YOUR INSTRUCTIONS ::
Search the records for the word "value" and copy every line in which it occurs.

*** Block opens ***

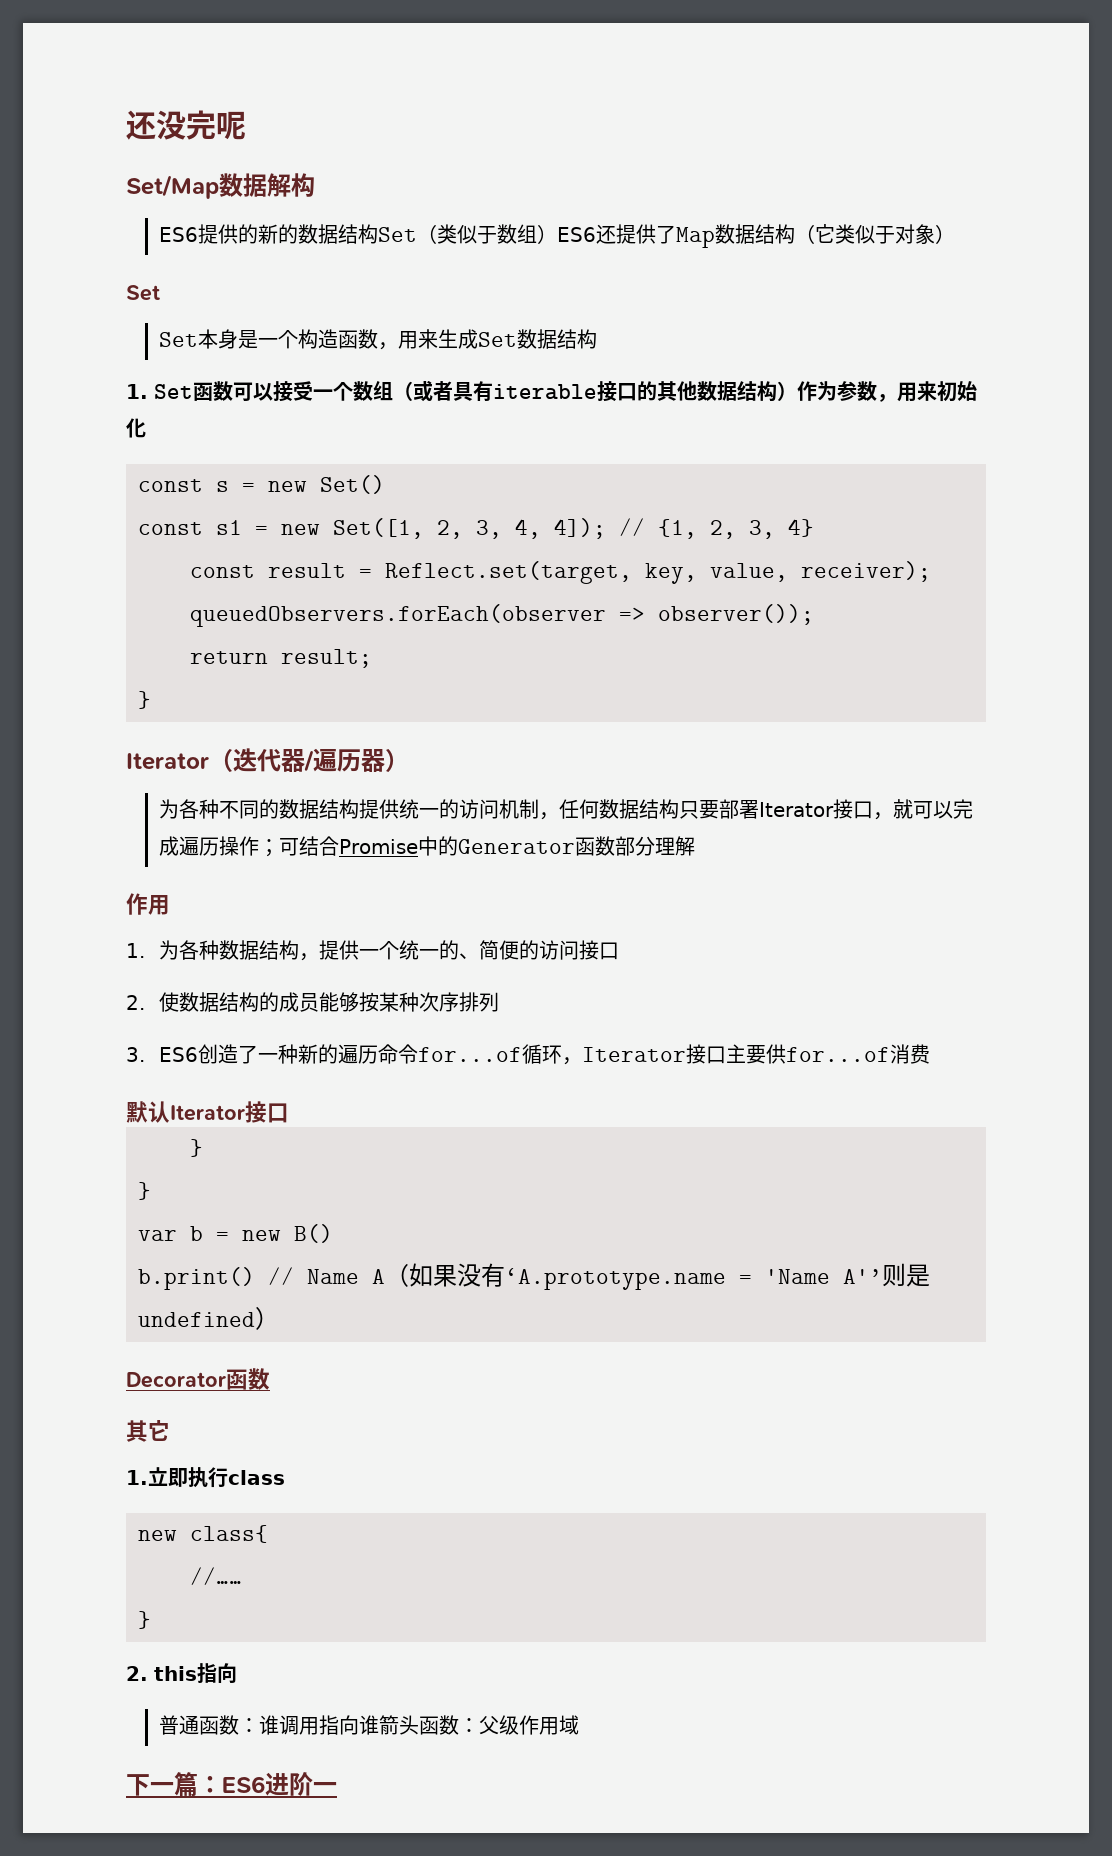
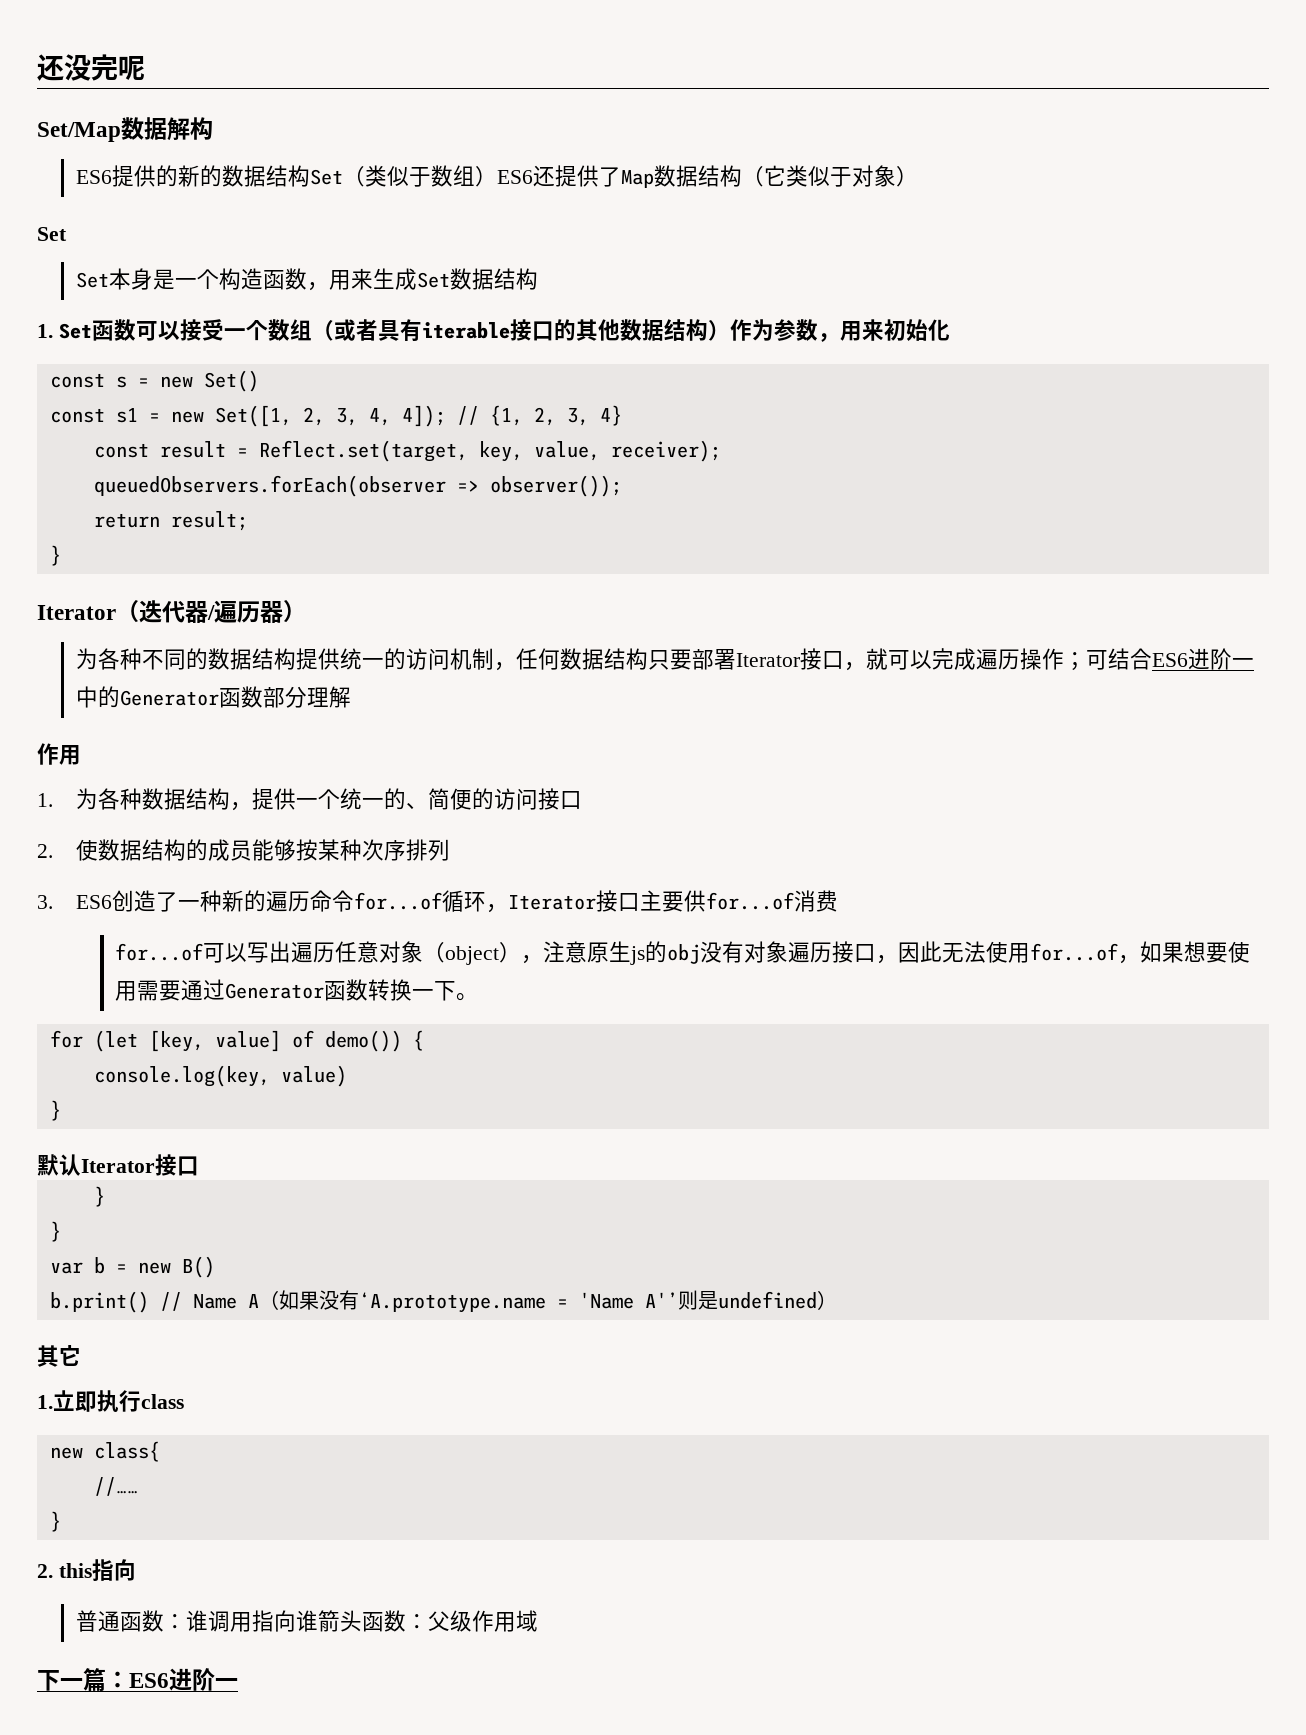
- 为各种不同的数据结构提供统一的访问机制，任何数据结构只要部署Iterator接口，就可以完成遍历操作；可结合Promise中的Generator函数部分理解
+ 为各种不同的数据结构提供统一的访问机制，任何数据结构只要部署Iterator接口，就可以完成遍历操作；可结合ES6进阶一中的Generator函数部分理解
+ for...of可以写出遍历任意对象（object），注意原生js的obj没有对象遍历接口，因此无法使用for...of，如果想要使用需要通过Generator函数转换一下。
+ for (let [key, value] of demo()) {
+ console.log(key, value)
+ }
- Decorator函数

*** Block closes ***

RESULT ::
+ for (let [key, value] of demo()) {
+ console.log(key, value)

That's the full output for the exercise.